**What to produce**
Report every line below that carries the word "none".
─── Records supplied
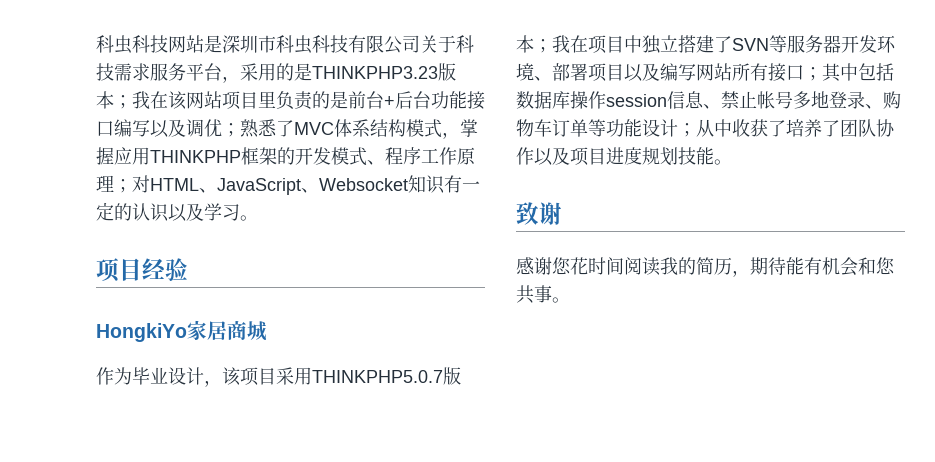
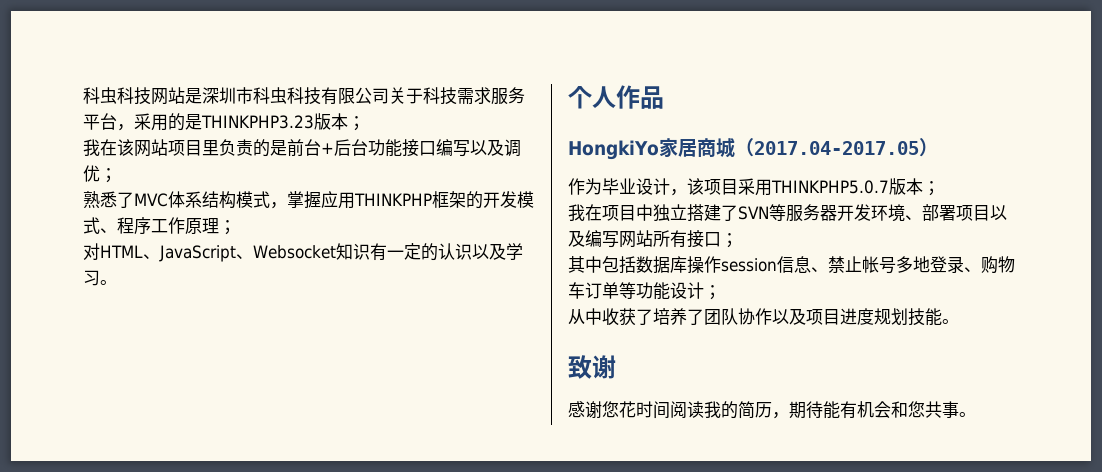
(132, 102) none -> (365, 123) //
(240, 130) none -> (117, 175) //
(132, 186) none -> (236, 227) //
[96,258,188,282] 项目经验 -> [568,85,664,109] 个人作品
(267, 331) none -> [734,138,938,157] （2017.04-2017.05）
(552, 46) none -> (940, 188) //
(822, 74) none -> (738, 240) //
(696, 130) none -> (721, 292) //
──────
**Result below**
(132, 102) none -> (365, 123) //
(240, 130) none -> (117, 175) //
(132, 186) none -> (236, 227) //
(267, 331) none -> [734,138,938,157] （2017.04-2017.05）
(552, 46) none -> (940, 188) //
(822, 74) none -> (738, 240) //
(696, 130) none -> (721, 292) //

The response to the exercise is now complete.